LeChiffe has two pair, including top pair, so it's reasonable for him to say in (even though, unbeknownst to him, he has the lowest odds of winning at this point). And Bond? He's in pretty decent shape...he has four to a flush, and an open-ended straight draw, not to mention the 2 shots at a straight flush. A couple of warning signs, though...even if he draws the flush, there's a pretty good possibility that his high spade of 7 wouldn't make it the highest flush, so it could still be a loser. Ditto with the straight...it's fully possible you could get the straight and lose to a higher straight, or a flush. But he's a chip leader, he has a 50% chance of winning against 3 random hands (and a 28% chance against these actual hands) and the implied odds of later rounds of betting make putting $5 million into the pot justified for an aggressive player.

The turn: 4s.

That's it, game over. Bond has his straight flush, no one else can have one based on that board, it's game over. Everyone else is drawing dead. All 007 needs to do now is suck as much money out of everybody as possible. He wisely leads with a check...but the others? Fukutu has made his flush. It's very likely it's the highest flush, so why check? Why let everyone see a free card, which might beat you? Since the board hasn't been paired yet, no one can have a full house--yet. Here's where you go all in, to protect yourself from getting beaten by a later card. But he passively checks, allowing Dude and LeChiffre to make their boats (yeah, he still would have lost to Bond...but the odds were against it, and when you have a possible nut flush and are low on chips, you have to protect it!!). Dude and LeChiffre wisely check--they have to consider that someone might have a straight or flush based on that board, and if they're going to give you a free card when you've already got trips or two pair, don't argue.

The river: As

Fukutu has the nut flush, but now the board is paired, so there's a chance of a full house. He should have gone all in two rounds ago, and definitely last round. Dude has a boat 8's full of aces, and he already has committed over half his chips, he has no choice but to call. LeChiffre's decision is interesting. He has the big boat, aces full of sixes...but it is conceivable that someone has a higher full house (if someone held A8). And you can tell he never really considers the unlikely chance that Bond held 5s 7s for the straight flush.

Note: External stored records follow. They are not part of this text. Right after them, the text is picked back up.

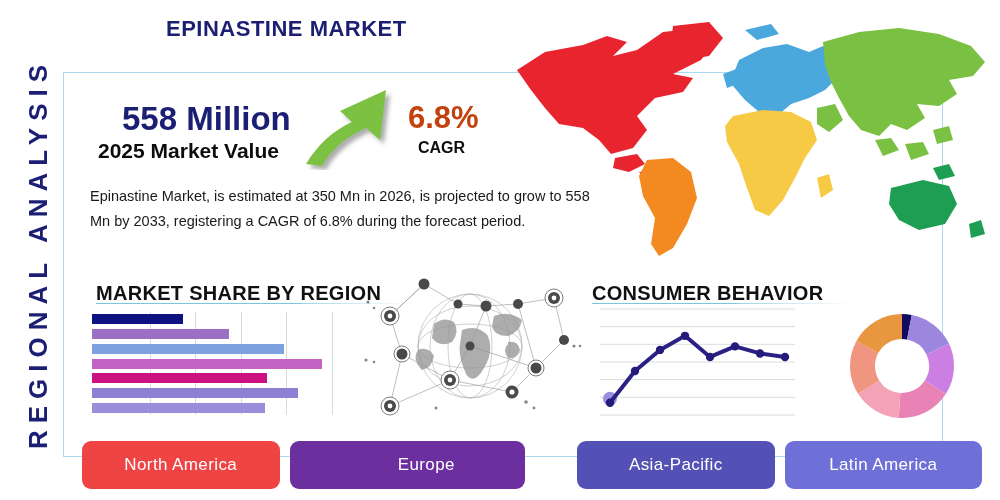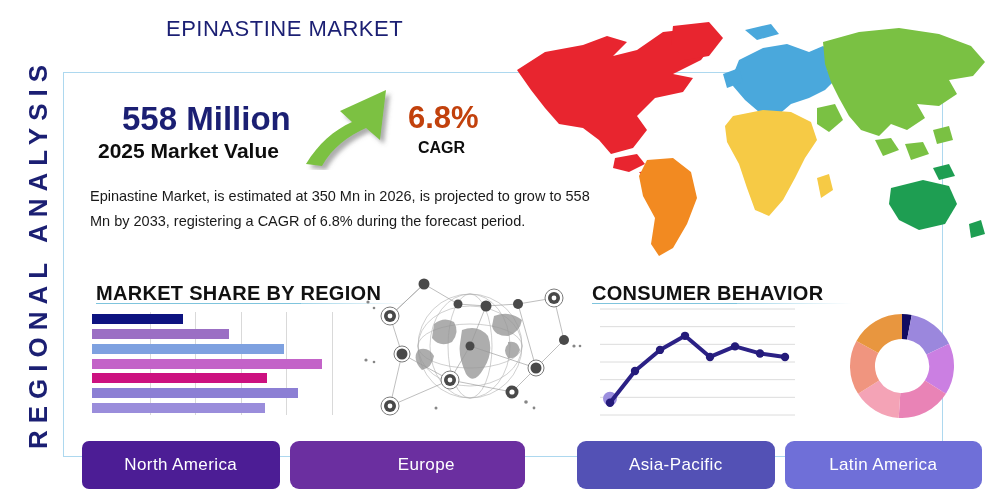--- a/index.html
+++ b/index.html
@@ -13,21 +13,21 @@
   .side-label{
     position:absolute; left:-162px; top:238px; width:400px; text-align:center;
     transform:rotate(-90deg);
     font-size:26px; font-weight:700; letter-spacing:7px; color:#1b1f73;
     white-space:nowrap;
   }
 
   
   .main-title{
     position:absolute; left:166px; top:16px;
-    font-size:22px; font-weight:400; letter-spacing:.5px;
+    font-size:22px; font-weight:700; letter-spacing:.5px;
     color:#1b1f73; white-space:nowrap;
   }
 
   
   .panel{
     position:absolute; left:63px; top:72px; width:880px; height:385px;
     border:1.5px solid #add8ef; background:transparent;
   }
 
   
@@ -278,19 +278,19 @@
         <path d="M54,2 A52,52 0 0 1 63.74382835845768,2.921062962108188 L59.06679074639799,27.43895274029626 A27.04,27.04 0 0 0 54,26.96 Z" fill="#120b61"></path>
         <path d="M63.74382835845768,2.921062962108188 A52,52 0 0 1 101.051006728233,31.859476838616217 L78.46652349868117,42.486927956080436 A27.04,27.04 0 0 0 59.06679074639799,27.43895274029626 Z" fill="#9b87dd"></path>
         <path d="M101.051006728233,31.859476838616217 A52,52 0 0 1 97.90505212610479,81.86299333890781 L76.8306271055745,68.48875653623206 A27.04,27.04 0 0 0 78.46652349868117,42.486927956080436 Z" fill="#cb7fe2"></path>
         <path d="M97.90505212610479,81.86299333890781 A52,52 0 0 1 50.734892984475714,105.89738987827012 L52.302144351927375,80.98664273670046 A27.04,27.04 0 0 0 76.8306271055745,68.48875653623206 Z" fill="#e983b6"></path>
         <path d="M50.734892984475714,105.89738987827012 A52,52 0 0 1 10.094947873895215,81.86299333890783 L31.169372894425514,68.48875653623207 A27.04,27.04 0 0 0 52.302144351927375,80.98664273670046 Z" fill="#f4a3b6"></path>
         <path d="M10.094947873895215,81.86299333890783 A52,52 0 0 1 8.432052637719096,28.948808946710802 L30.30466737161393,40.97338065228962 A27.04,27.04 0 0 0 31.169372894425514,68.48875653623207 Z" fill="#f0957f"></path>
         <path d="M8.432052637719096,28.948808946710802 A52,52 0 0 1 53.99999999999999,2 L53.99999999999999,26.96 A27.04,27.04 0 0 0 30.30466737161393,40.97338065228962 Z" fill="#e8963f"></path>
       </svg></div>
 
   <div class="pills">
-      <div class="pill" style="background: #4c1d95; border-radius: 7px;">North America</div>
+      <div class="pill" style="background: #ef4444;">North America</div>
       <div class="pill" style="background: rgb(107, 47, 160); padding-left: 38px;">Europe</div>
       <div class="pill" style="background: rgb(83, 81, 181); margin-left: 42px;">Asia-Pacific</div>
       <div class="pill" style="background: rgb(111, 111, 216);">Latin America</div>
     </div>
 
 </div>
 
 </body></html>

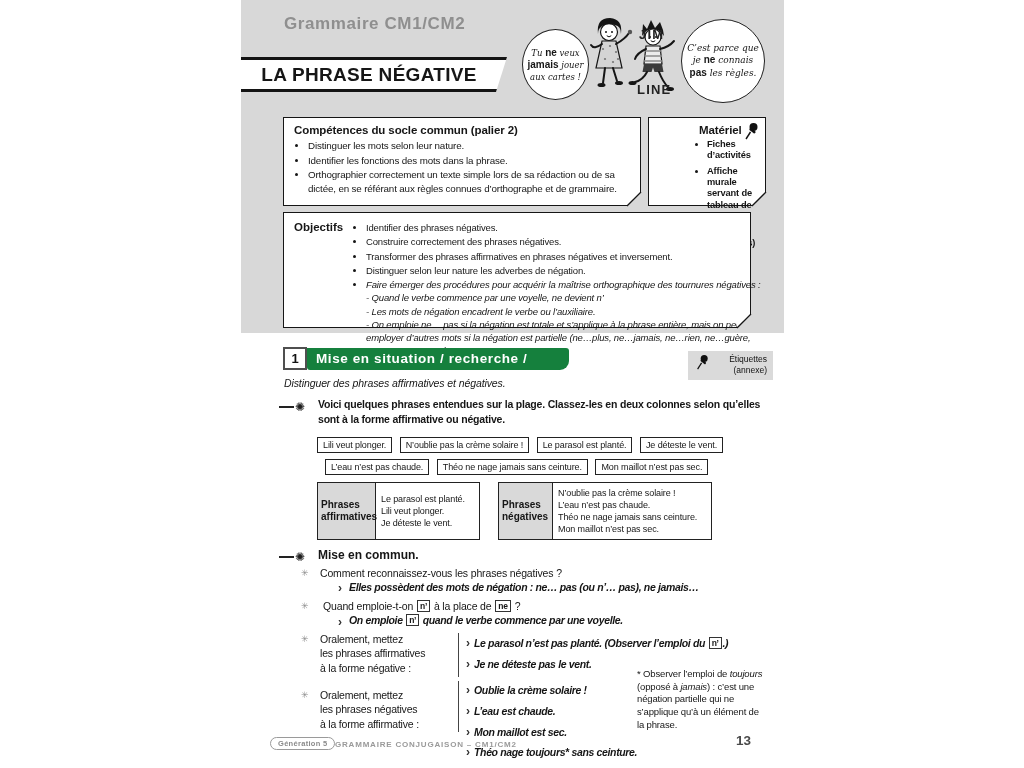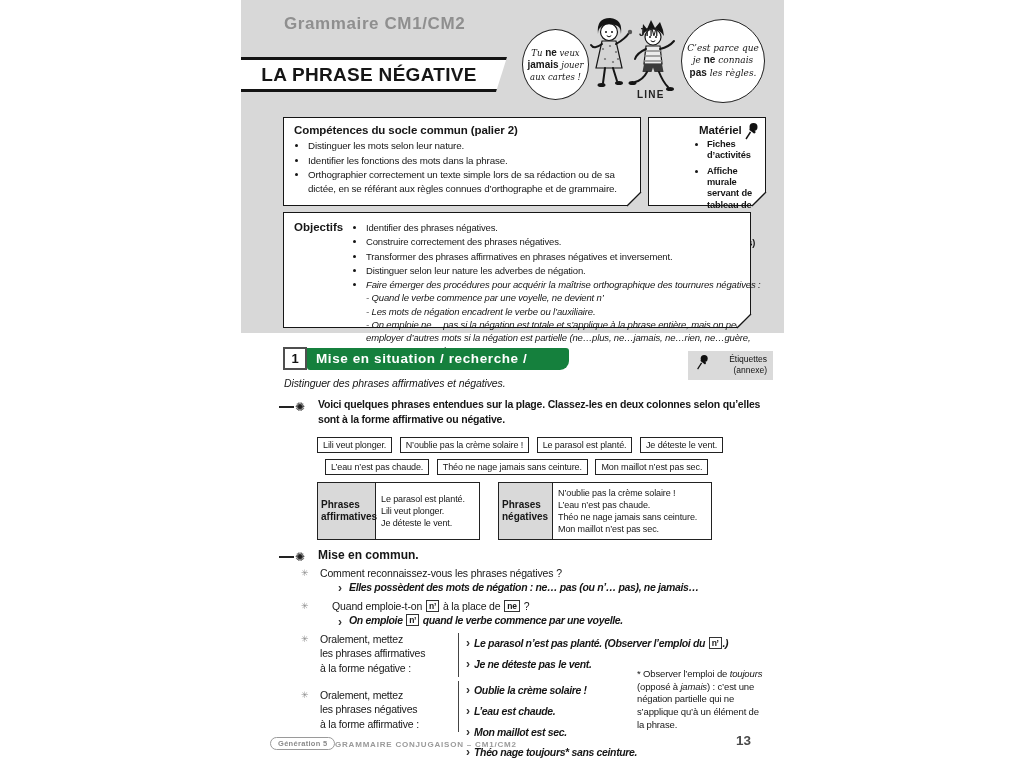--- a/index.html
+++ b/index.html
@@ -11,23 +11,23 @@
   .title-banner{left:0;top:57px;width:266px;height:35px;background:#fff;border-top:3px solid #141414;border-bottom:3px solid #141414;box-sizing:border-box;display:flex;align-items:center;justify-content:center;clip-path:polygon(0 0,100% 0,calc(100% - 11px) 100%,0 100%);}
   .title-banner span{font-size:19px;font-weight:bold;letter-spacing:.3px;padding-right:10px;}
   .bubble{background:#fff;border:1.5px solid #222;border-radius:50%;display:flex;align-items:center;justify-content:center;text-align:center;box-sizing:border-box;}
   .bubble .inner{font-family:"DejaVu Serif",serif;font-style:italic;line-height:1.25;}
   .bubble-left{left:281px;top:29px;width:67px;height:71px;}
   .bubble-left .inner{font-size:8.5px;padding:4px;}
   .bubble-right{left:440px;top:19px;width:84px;height:84px;}
   .bubble-right .inner{font-size:9px;padding:5px;}
   .bub-b{font-family:"Liberation Sans",sans-serif;font-style:normal;font-weight:bold;font-size:10px;}
   .kids{left:344px;top:14px;}
-  .kid-name{font-size:10px;font-weight:bold;letter-spacing:1.2px;color:#222;}
+  .kid-name{font-size:13px;font-weight:bold;letter-spacing:1.2px;color:#222;}
   .jim-label{left:398px;top:27px;}
-  .line-label{left:360px;top:89px;padding-left:36px;}
+  .line-label{left:360px;top:82px;padding-left:36px;}
   .wbox{background:#fff;border:1.5px solid #161616;box-sizing:border-box;}
   .box-comp{left:42px;top:117px;width:358px;height:89px;}
   .box-mat{left:407px;top:117px;width:118px;height:89px;padding-left:40px;}
   .box-obj{left:42px;top:212px;width:468px;height:116px;}
   .wbox h3{margin:6px 10px 3px 10px;font-size:11.5px;letter-spacing:-0.1px;}
   ul.blist{margin:0;padding:0 8px 0 24px;list-style:disc;}
   ul.blist li{margin:0 0 1px 0;line-height:1.4;}
   .box-comp ul.blist li{font-size:9.8px;letter-spacing:-0.15px;}
   .box-mat ul.blist{padding-left:18px;}
   .box-mat ul.blist li{font-size:9.3px;font-weight:bold;line-height:1.22;margin-bottom:4px;letter-spacing:-0.15px;}
@@ -59,21 +59,21 @@
   .t-aff .tlabel{width:58px;}
   .t-neg .tlabel{width:54px;}
   .tbody{flex:1;display:flex;flex-direction:column;justify-content:center;padding:2px 5px;font-size:9px;line-height:1.35;letter-spacing:-0.1px;}
   .commun-h{left:77px;top:548px;font-size:12px;font-weight:bold;}
   .gear{font-size:9px;color:#8f8f8f;line-height:1;}
   .qtext{font-size:10.5px;letter-spacing:-0.15px;}
   .chev{font-size:12px;font-weight:bold;color:#333;line-height:1;}
   .ans{font-size:10.5px;font-weight:bold;font-style:italic;letter-spacing:-0.35px;}
   .q1-g{left:60px;top:569px;} .q1-t{left:79px;top:567px;}
   .a1-c{left:97px;top:582px;} .a1-t{left:108px;top:581px;}
-  .q2-g{left:60px;top:602px;} .q2-t{left:91px;top:600px;}
+  .q2-g{left:60px;top:602px;} .q2-t{left:82px;top:600px;}
   .a2-c{left:97px;top:616px;} .a2-t{left:108px;top:614px;}
   .tok{display:inline-block;border:1px solid #333;padding:0 2px;font-size:8.5px;font-weight:bold;font-style:normal;line-height:1.2;margin:0 1px;vertical-align:1px;background:#fff;}
   .b3-g{left:60px;top:635px;} .b4-g{left:60px;top:691px;}
   .qcol{width:136px;font-size:10.5px;line-height:1.38;letter-spacing:-0.2px;}
   .b3-q{left:79px;top:632px;} .b4-q{left:79px;top:688px;}
   .vdiv{width:1.3px;background:#444;}
   .b3-d{left:217px;top:633px;height:44px;} .b4-d{left:217px;top:681px;height:51px;}
   .acol{line-height:1.3;}
   .b3-a{left:225px;top:632px;} .b4-a{left:225px;top:679px;}
   .acol .row{white-space:nowrap;}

His decision to raise is interesting, though...since $6 million covered the bets of the other two, he was essentially wagering a $6 million side pot with James. Which is odd. In higher poker circles, you don't keep raising after the small stack has gone all in. Why give him a chance to increase his pile when he's on the verge of dropping out? Because everyone called Fukutu, for example, if he had happened to win he would have pulled down $47 million in chips and become the new chip leader, instead of being out. Realistically, in a situation like this, there's usually "implicit collusion" to just call, so as to eliminate another player.

And given Bonds' re-raise to all-in, warning bells should have gone off for LeChiffre. Remember, LeChiffre didn't know Bond had the straight flush, but he should have suspected the possibility that Bond might have that or a higher full house. Did he really think that Bond would go all-in at that point with just a straight or a flush?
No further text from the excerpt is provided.